Pourquoi Karlsruhe temporise sur le rachat illimité d'obligations d'Etat de la BCE

Par Romaric Godin  |   |  434  mots
Un juge constitutionnel allemand. Karlsruhe doit se prononcer sur le programme OMT de la BCE. Pas facile.
Selon un quotidien allemand, les juges constitutionnels allemands ne devraient pas prendre de décisions sur le programme de rachat illimité d'obligations souveraines avant avril. Voici pourquoi.

C'est une épée de Damoclès qui risque de menacer encore quelques mois la BCE. Selon le quotidien allemand Frankfurter Rundschau, les juge du « deuxième sénat » du tribunal administratif allemand de Karlsruhe ne parvient pas à se mettre d'accord sur l'issue à donner aux plaintes déposées concernant le programme de(Outright Monetary Transaction, OMT) de la BCE.

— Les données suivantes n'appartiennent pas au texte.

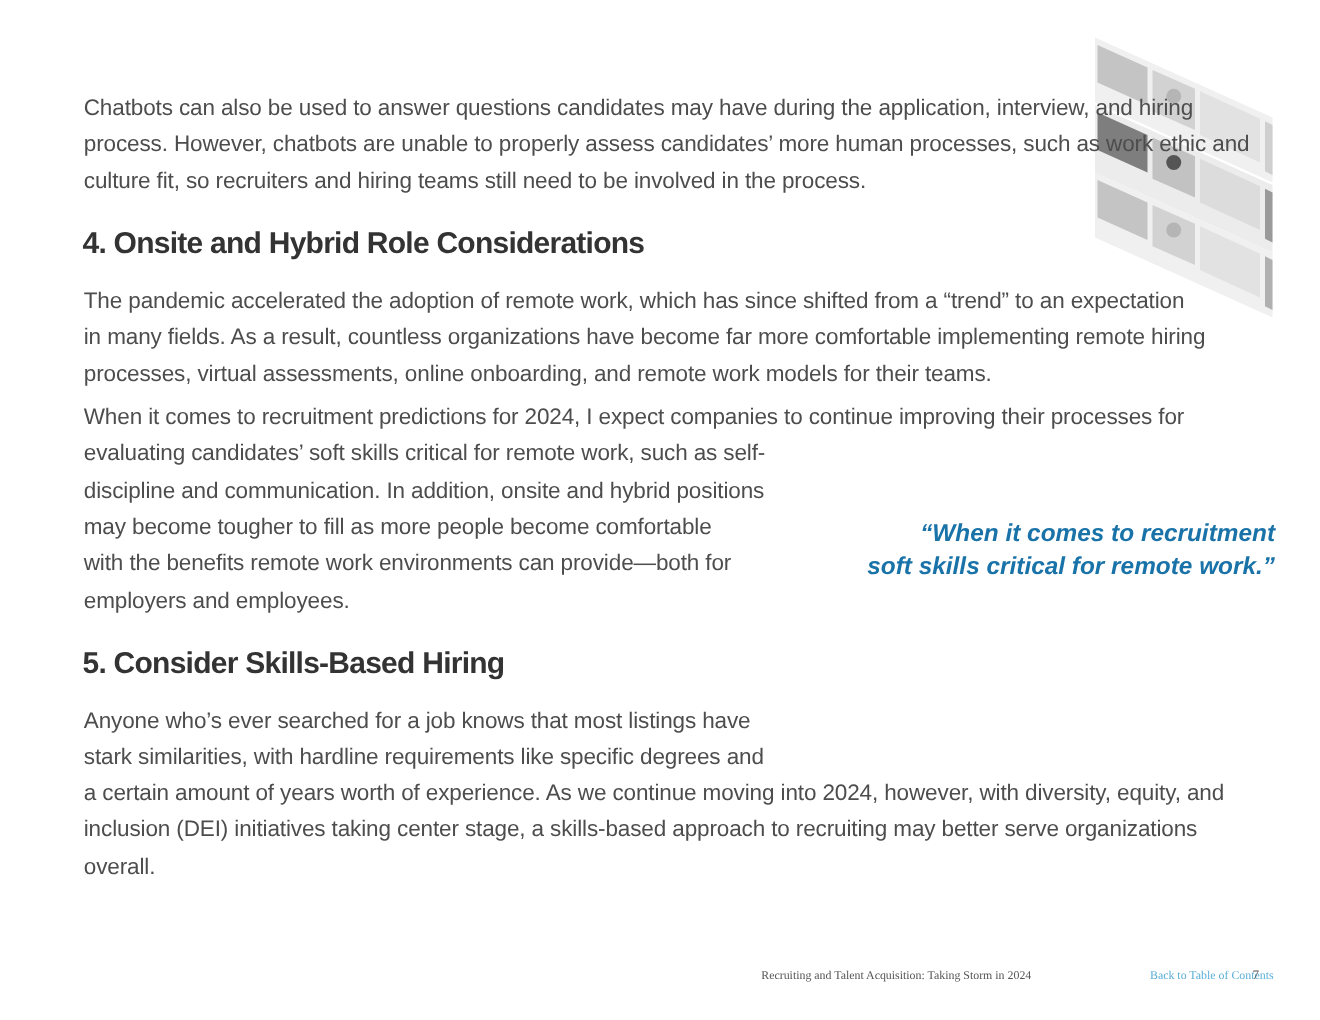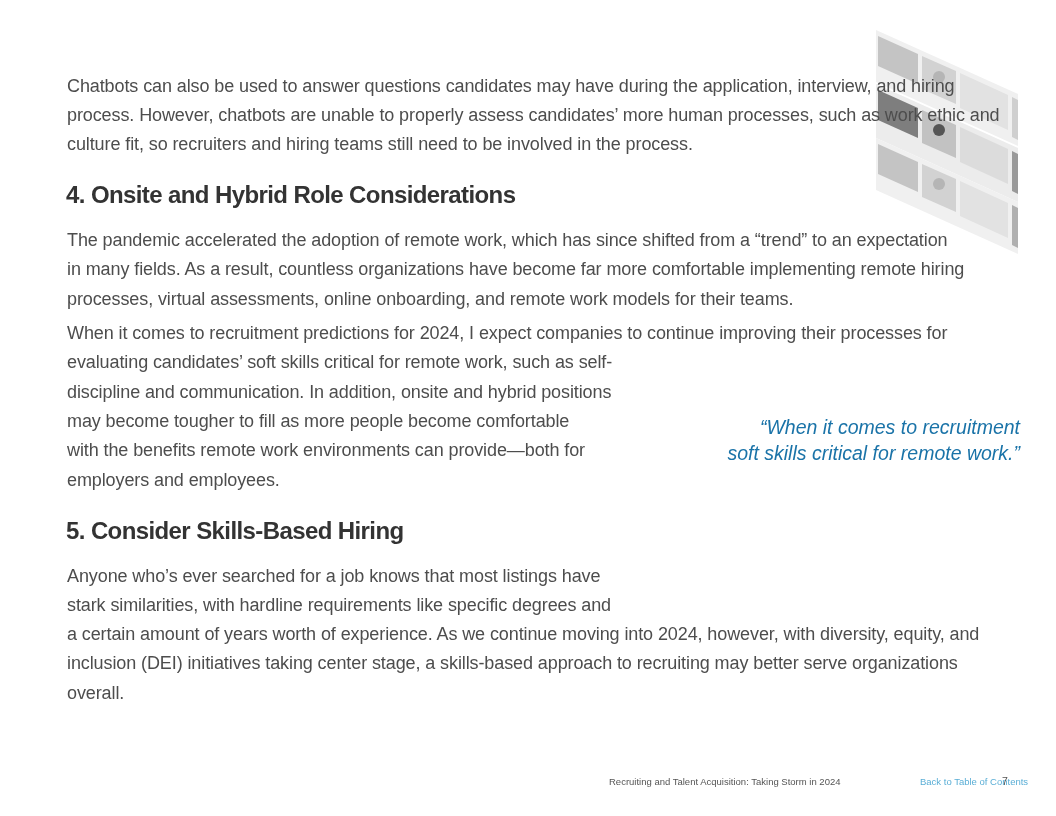"“When it comes to recruitment" .quote { font-weight: normal -> bold }
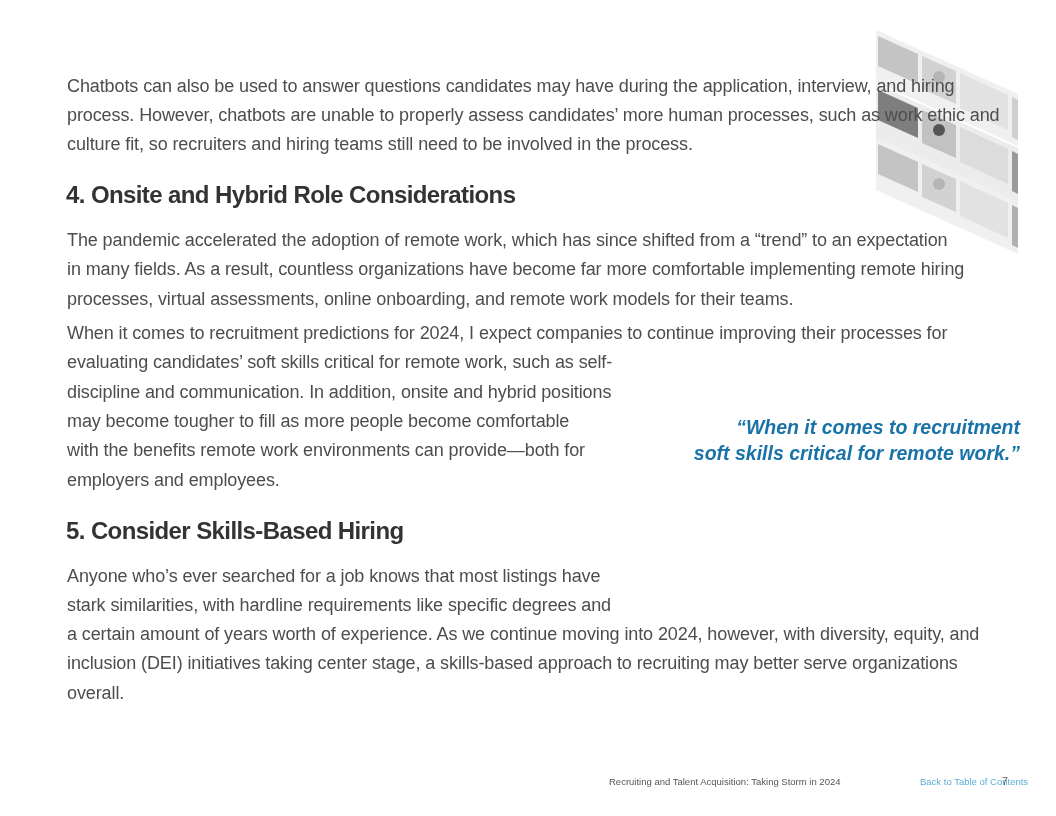"Recruiting and Talent Acquisition:" .footer { font-family: none -> Liberation Serif, serif }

Selon le Frankfurter Rundschau, une décision pourrait tomber en avril, autrement dit dix mois après la réception officielle de la plainte le 11 juin dernier. Dans un premier temps, on attendait une décision pour le mois d'octobre 2013. C'est que l'affaire est complexe et divise profondément les juges.

Plaintes contre l'OMT

Les plaintes déposées à Karlsruhe estimaient que la BCE ne pouvait racheter de façon « illimitée » de la dette des pays de la zone euro pour au moins deux raisons. D'abord, parce que ce programme- même s'il concerne uniquement le marché secondaire - revient à financer des Etats de la zone euro, ce qui est contraire aux Traités européens. Ensuite, parce qu'il « gageait » de l'argent allemand - puisque l'Allemagne est actionnaire de la BCE - sans que le gouvernement fédéral ou le Bundestag puisse avoir le contrôle de ce gage.

Passer le relais à Luxembourg

L'ennui, c'est que la BCE ne dépend pas de la législation allemande. En théorie, Karlsruhe ne peut donc rien imposer à la BCE, elle devrait transmettre le dossier à la Cour de justice de l'UE de Luxembourg. Mais depuis la validation sous condition du traité de Lisbonne en 2009, la cour de Karlsruhe aime à poser les jalons des limites de la législation européenne en Allemagne. En 2012, elle avait ainsi soumis les décisions du MES à celle du Bundestag. Difficile de croire qu'une partie de ses membres ne désirent pas en faire autant cette fois.

Agir, oui, mais comment ?

D'autant que, en droit, l'argument de la perte de souveraineté budgétaire du Bundestag ne peut être balayé d'un revers de main. Depuis 2009, Karlsruhe a régulièrement réaffirmée cette souveraineté. Il ne peut valider l'OMT sans rien dire, pas plus qu'il ne peut se déclarer incompétent sur un sujet aussi central constitutionnellement. Mais comment agir ? Par la Bundesbank ? Mais elle est indépendante… Par le gouvernement fédéral ou le Bundestag ? Mais ils ne peuvent agir sur la BCE…

Bref, cette question de l'OMT est décidément bien délicate à trancher. Mais les juges allemands ont acquis depuis 2009 un pouvoir considérable. Un pouvoir qui ressemble désormais à un piège.